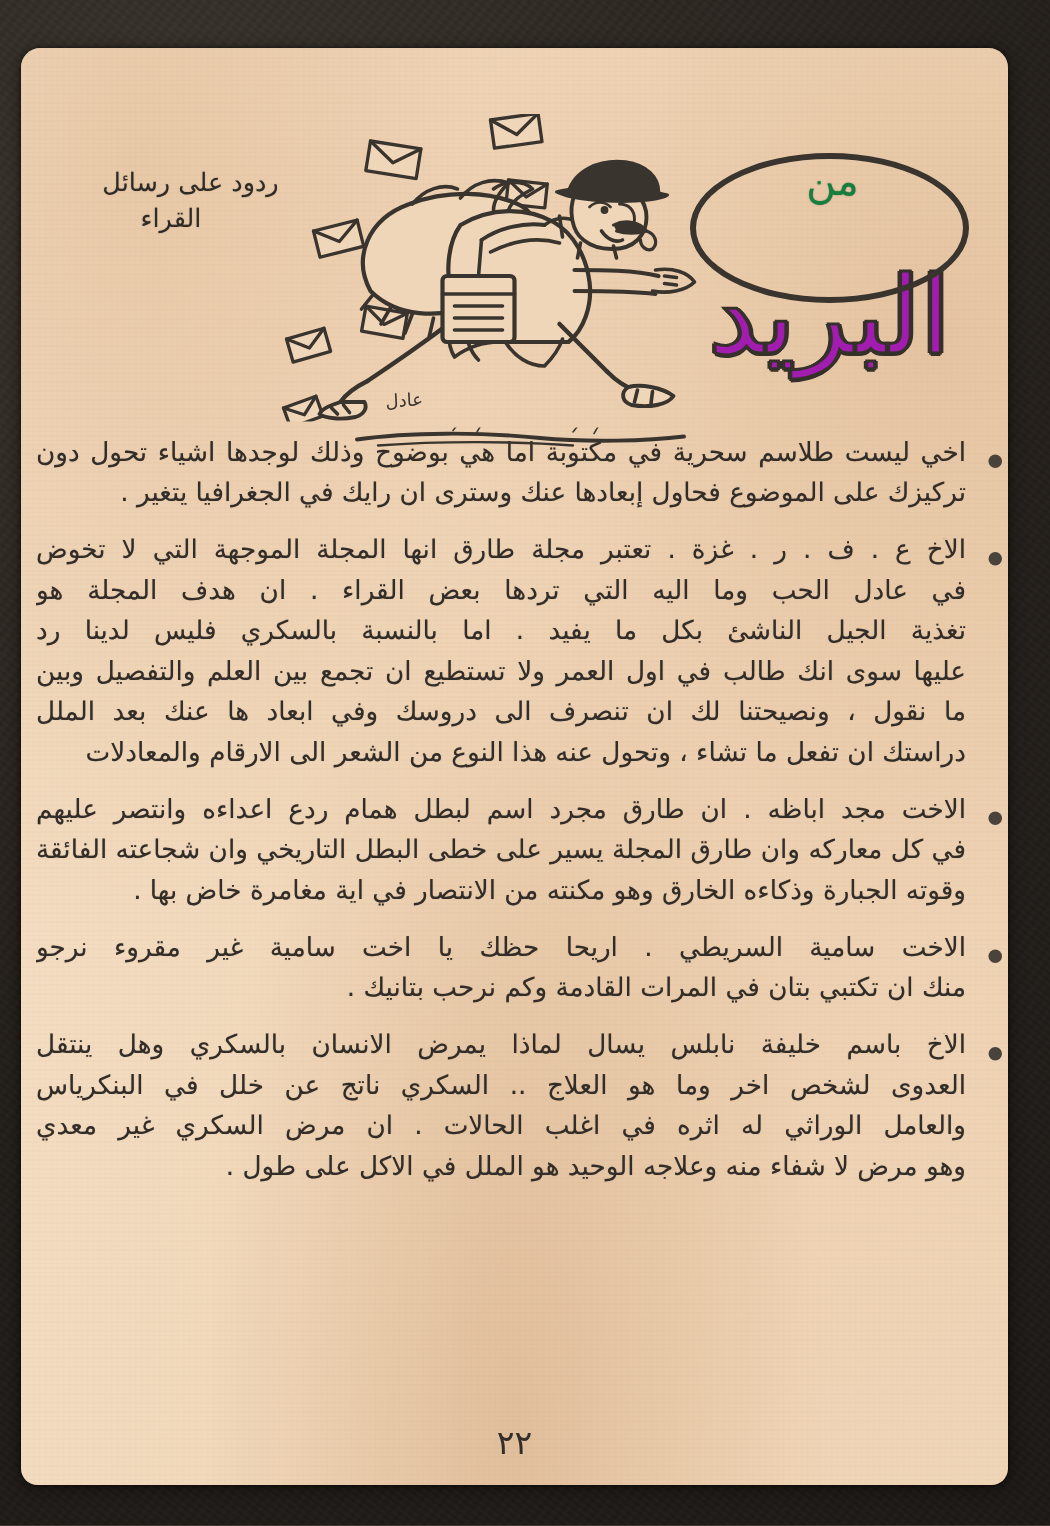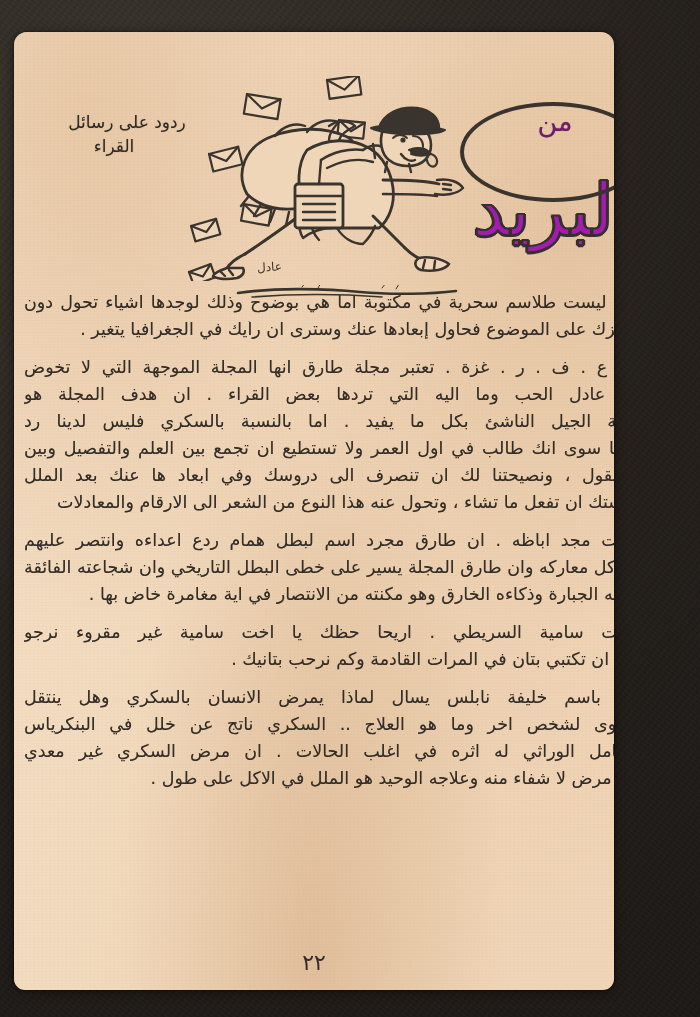"ردود على رسائل" .page { width: 600px -> 658px }
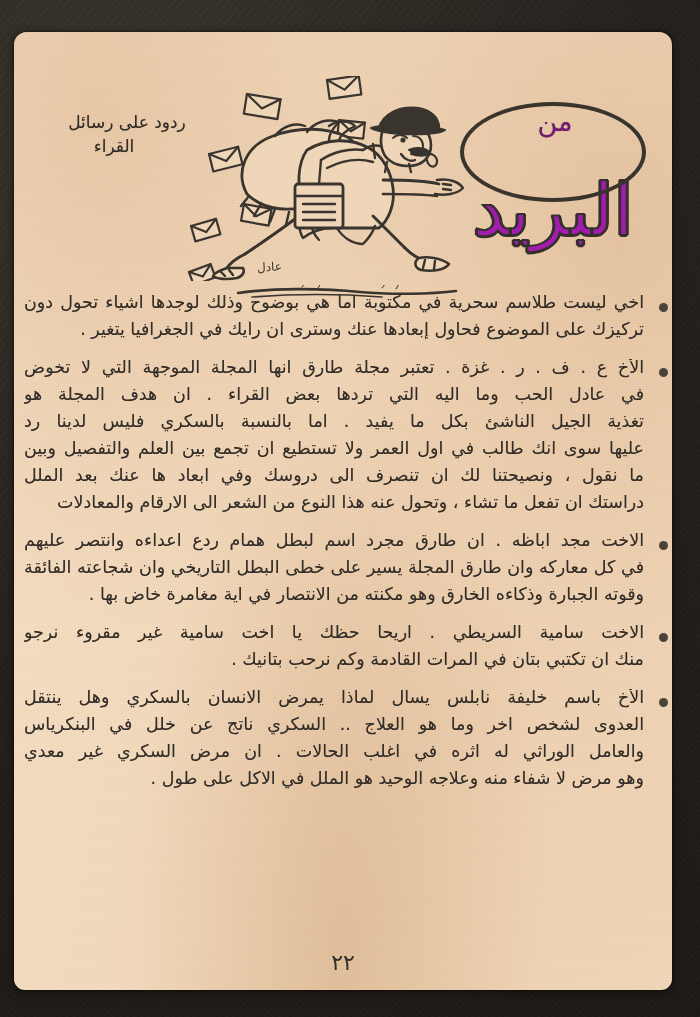"من" .logo-top { color: #701a75 -> #15803d }
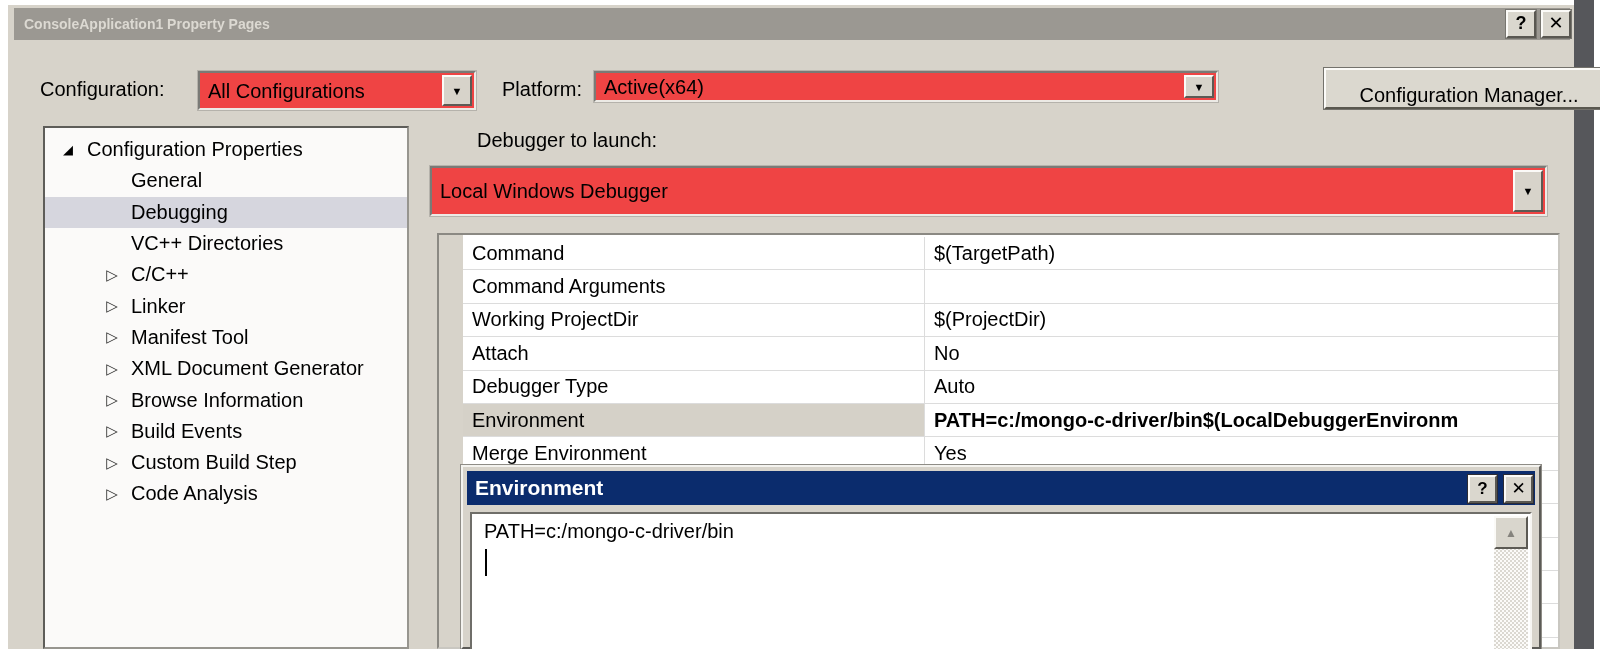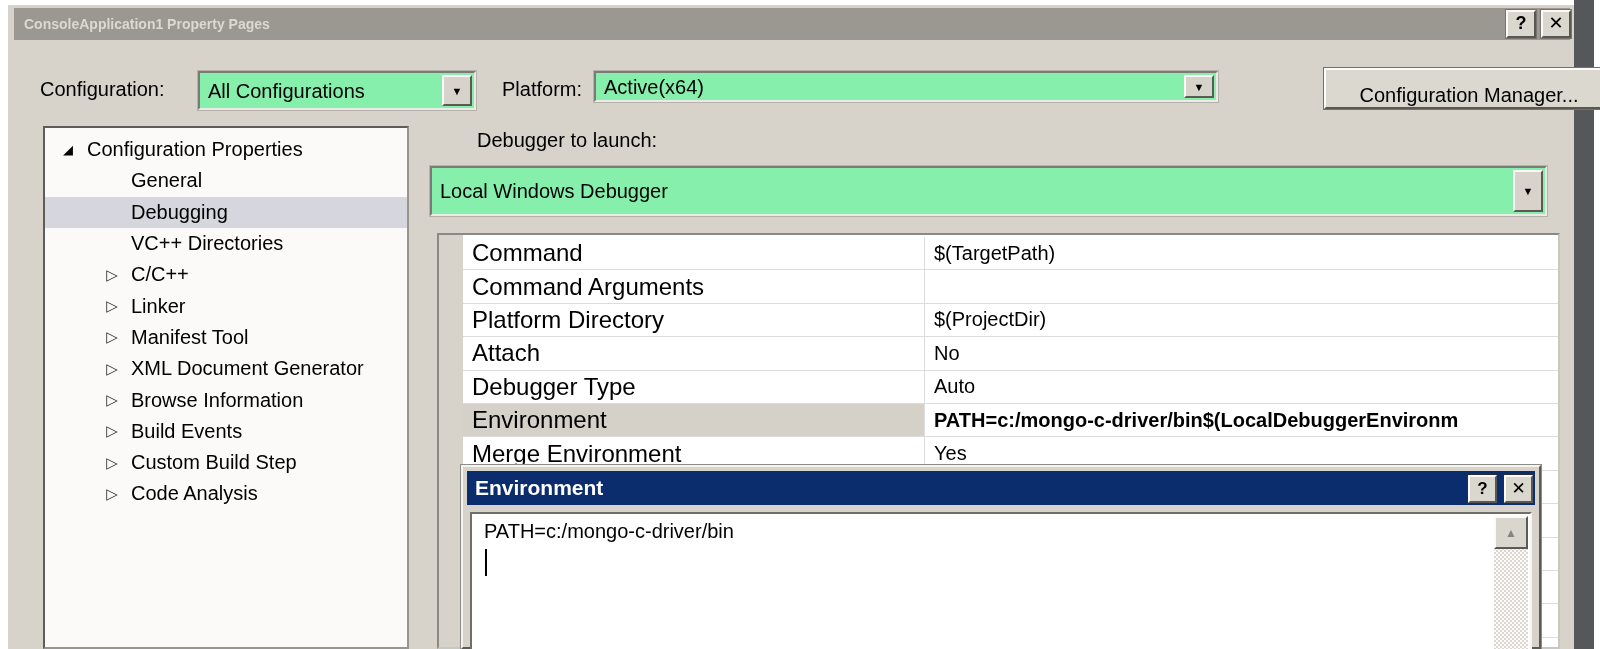"All Configurations" .combo { background: #86efac -> #ef4444 }
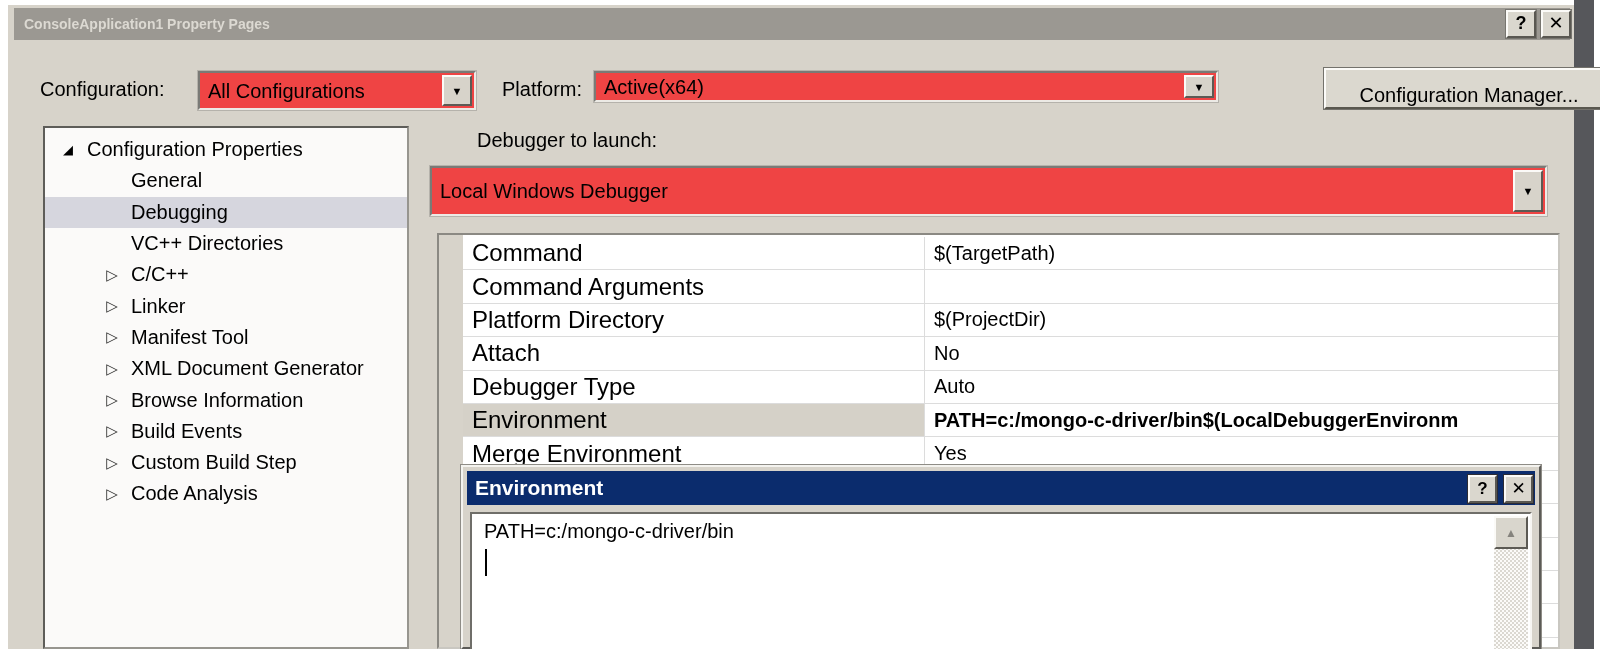"Command" .cell-name { font-size: 24px -> 20px }
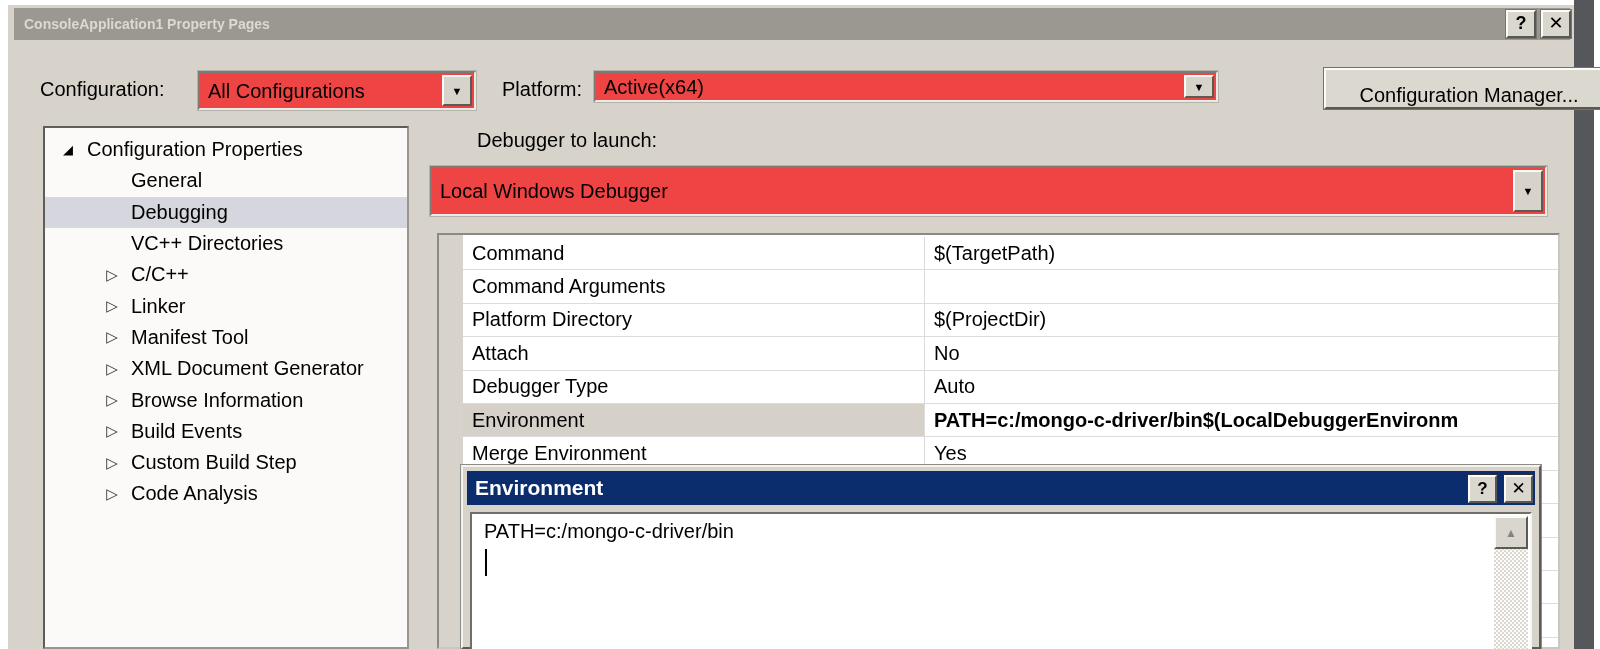"Platform Directory" div.cell-name { text: Platform Directory -> Working ProjectDir }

--------------------------------

How to complete this task: Write out every entry above exactly as it stands, minus the pictures.

Response below:
"ردود على رسائل" .page { width: 600px -> 658px }
"من" .logo-top { color: #701a75 -> #15803d }
"All Configurations" .combo { background: #86efac -> #ef4444 }
"Command" .cell-name { font-size: 24px -> 20px }
"Platform Directory" div.cell-name { text: Platform Directory -> Working ProjectDir }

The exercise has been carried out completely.